[<prev] [next>] [<thread-prev] [day] [month] [year] [list]
Message-ID: <01591ec1-7c87-514c-047b-bec1c45ddfa5@baylibre.com>
Date: Fri, 26 May 2023 17:45:47 +0200
From: Alexandre Bailon <abailon@...libre.com>
To: Oded Gabbay <ogabbay@...nel.org>,
Kevin Hilman <khilman@...libre.com>,
Jeffrey Hugo <quic_jhugo@...cinc.com>, airlied@...il.com,
maarten.lankhorst@...ux.intel.com, mripard@...nel.org,
tzimmermann@...e.de, devicetree@...r.kernel.org,
conor+dt@...nel.org, bero@...libre.com, jstephan@...libre.com,
linux-kernel@...r.kernel.org, dri-devel@...ts.freedesktop.org,
christian.koenig@....com, linaro-mm-sig@...ts.linaro.org,
robh+dt@...nel.org, linux-mediatek@...ts.infradead.org,
nbelin@...libre.com, krzysztof.kozlowski+dt@...aro.org,
matthias.bgg@...il.com, linux-media@...r.kernel.org,
sumit.semwal@...aro.org, linux-arm-kernel@...ts.infradead.org,
angelogioacchino.delregno@...labora.com
Subject: Re: [PATCH 0/7] Add a DRM driver to support AI Processing Unit (APU)
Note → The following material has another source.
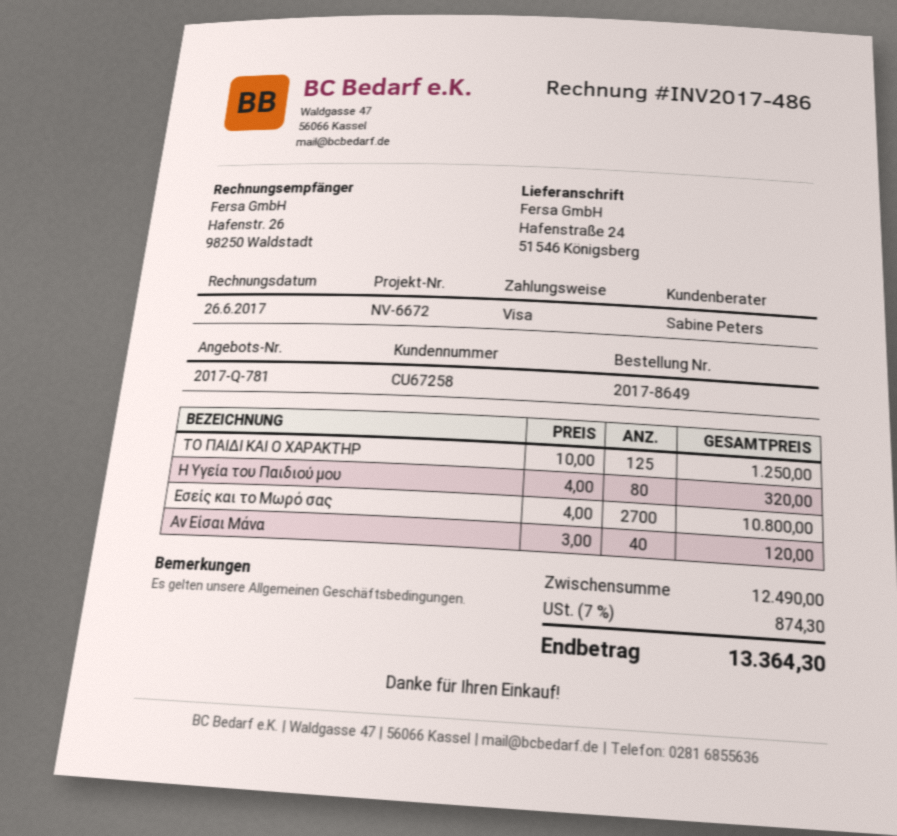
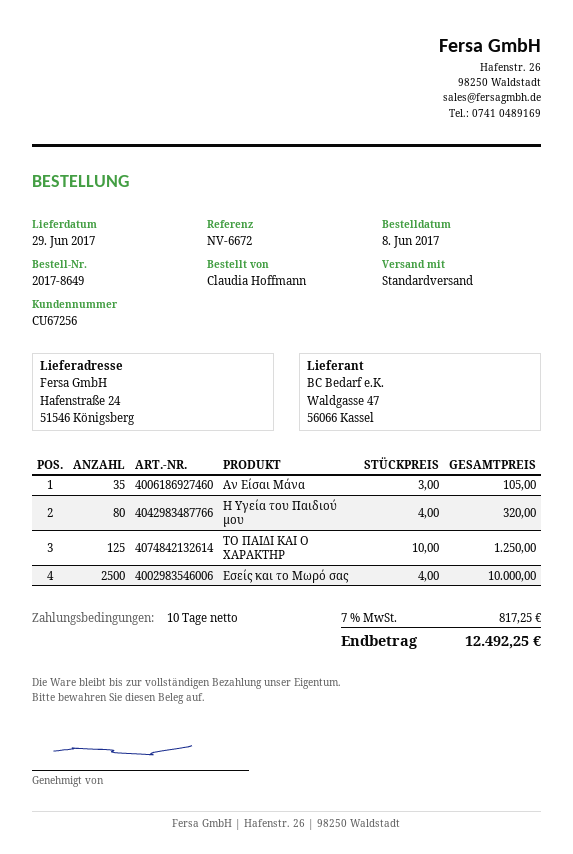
customer number: CU67258 -> CU67256
Εσείς και το Μωρό σας: 2700 x 4.00 = 10800.00 -> 2500 x 4.00 = 10000.00
Αν Είσαι Μάνα: 40 x 3.00 = 120.00 -> 35 x 3.00 = 105.00
tax: 7% = 874.30 -> 7% = 817.25
total: 13364.30 -> 12492.25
On 5/24/23 12:40, Daniel Vetter wrote:
> On Wed, May 24, 2023 at 01:27:00PM +0300, Oded Gabbay wrote:
>> On Wed, May 24, 2023 at 2:34 AM Kevin Hilman <khilman@...libre.com> wrote:
>>>
>>> Jeffrey Hugo <quic_jhugo@...cinc.com> writes:
>>>
>>>> On 5/17/2023 8:52 AM, Alexandre Bailon wrote:
>>>>> This adds a DRM driver that implements communication between the CPU and an
>>>>> APU. The driver target embedded device that usually run inference using some
>>>>> prebuilt models. The goal is to provide common infrastructure that could be
>>>>> re-used to support many accelerators. Both kernel, userspace and firmware tries
>>>>> to use standard and existing to leverage the development and maintenance effort.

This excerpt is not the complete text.